Cronin was speaking at a special session on inequality in South Africa on 15 August, as part of a three-day conference on social equality organised by UCT's Department of Philosophy. The conference featured a range of speakers exploring philosophical approaches to equality and inequality - all taking advantage of the fact that the philosophical debate about equality has become increasingly nuanced, concrete and empirically informed in recent years, organisers explained.

Call it what you may

Mayibuye's editorial, Cronin reported, was not quite sure what to call South Africa's democratic moment - was it 'liberation', 'real change', or 'national democratic revolution'?

"Call it what you may," resolved Mayibuye.

"What the editorial of Mayibuye should have said was that this democratic breakthrough and the inauguration of the new president had brought elements of freedom and elements of greater equality, if you wanted to use those words," said Cronin, who lectured in philosophy at UCT in the 1970s. "[It should have said that the democratic moment gave] more capacity to South Africans, but a long road to travel. It doesn't do that. It celebrates an event, a moment, and hypes it up terribly, and then drops it off the cliff, as it were."

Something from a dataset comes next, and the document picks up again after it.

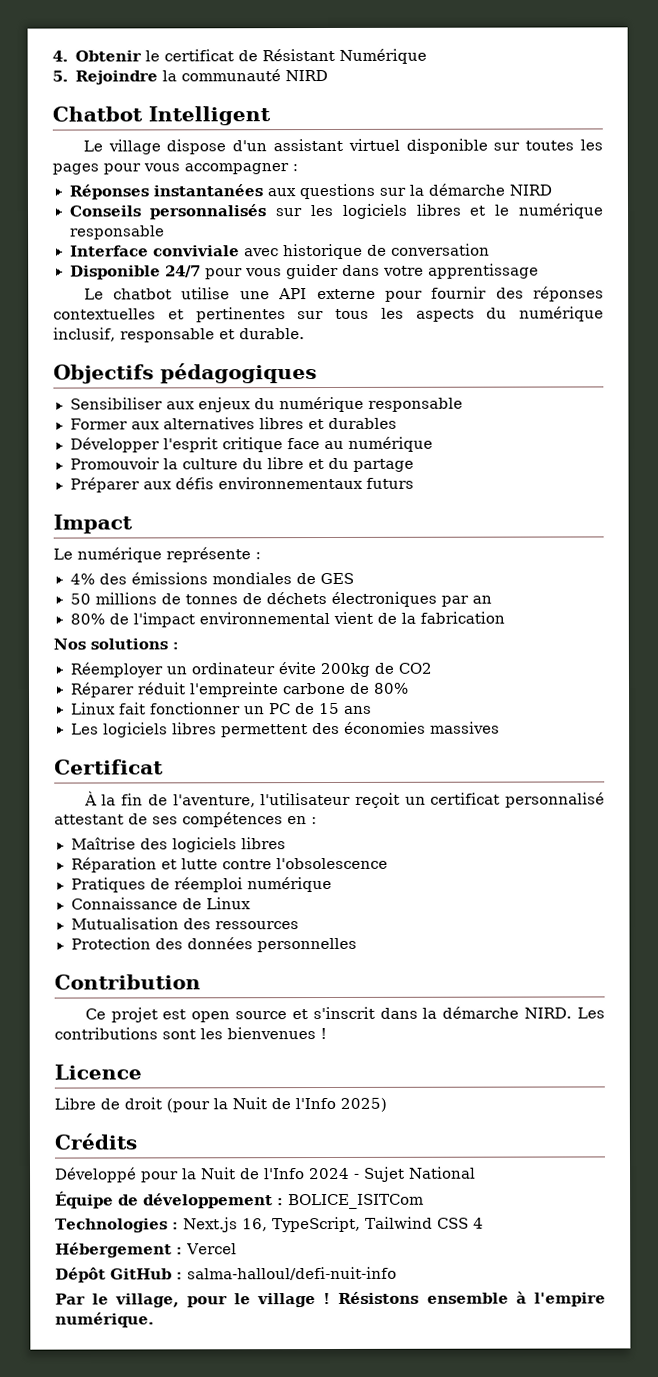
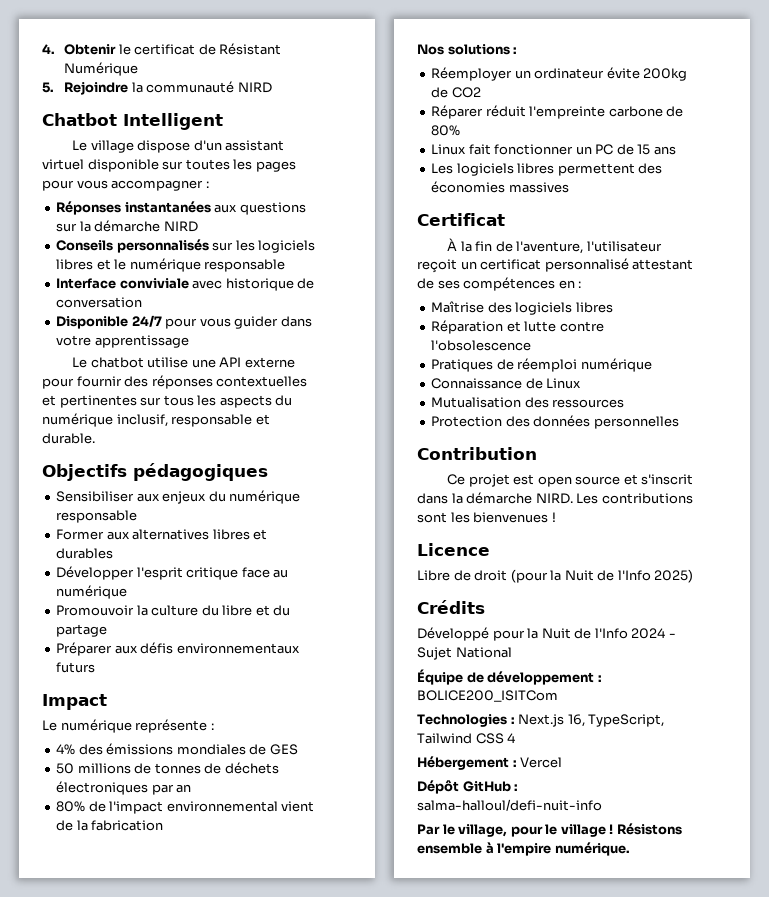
- Équipe de développement : BOLICE_ISITCom
+ Équipe de développement : BOLICE200_ISITCom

This failure to articulate what South Africa's democratic moment meant would prove symptomatic of long-term problems, Cronin said.

Growth and growing criticism

Cronin's address, titled The Bigger the Cake? Jobs, growth and equality, challenged some fundamental post-apartheid discourses - from the notion of justice as redistribution only, to the post-1996 policy that privileged economic growth over redistribution.

"The notion of how to develop is very often linked to the notion of growth," he said.

South Africa's National Development Plan 2012 (NDP) called for the "pie" to be grown so that there would be more to share, for instance. Growth was measured by a country's gross domestic product (GDP), but Cronin pointed to growing criticism of GDP's usefulness as a measure of development.

For one, money spent on gambling and education were weighted the same.

Cronin used Working for Water, a programme run by the Department of Public Works, as another case in point.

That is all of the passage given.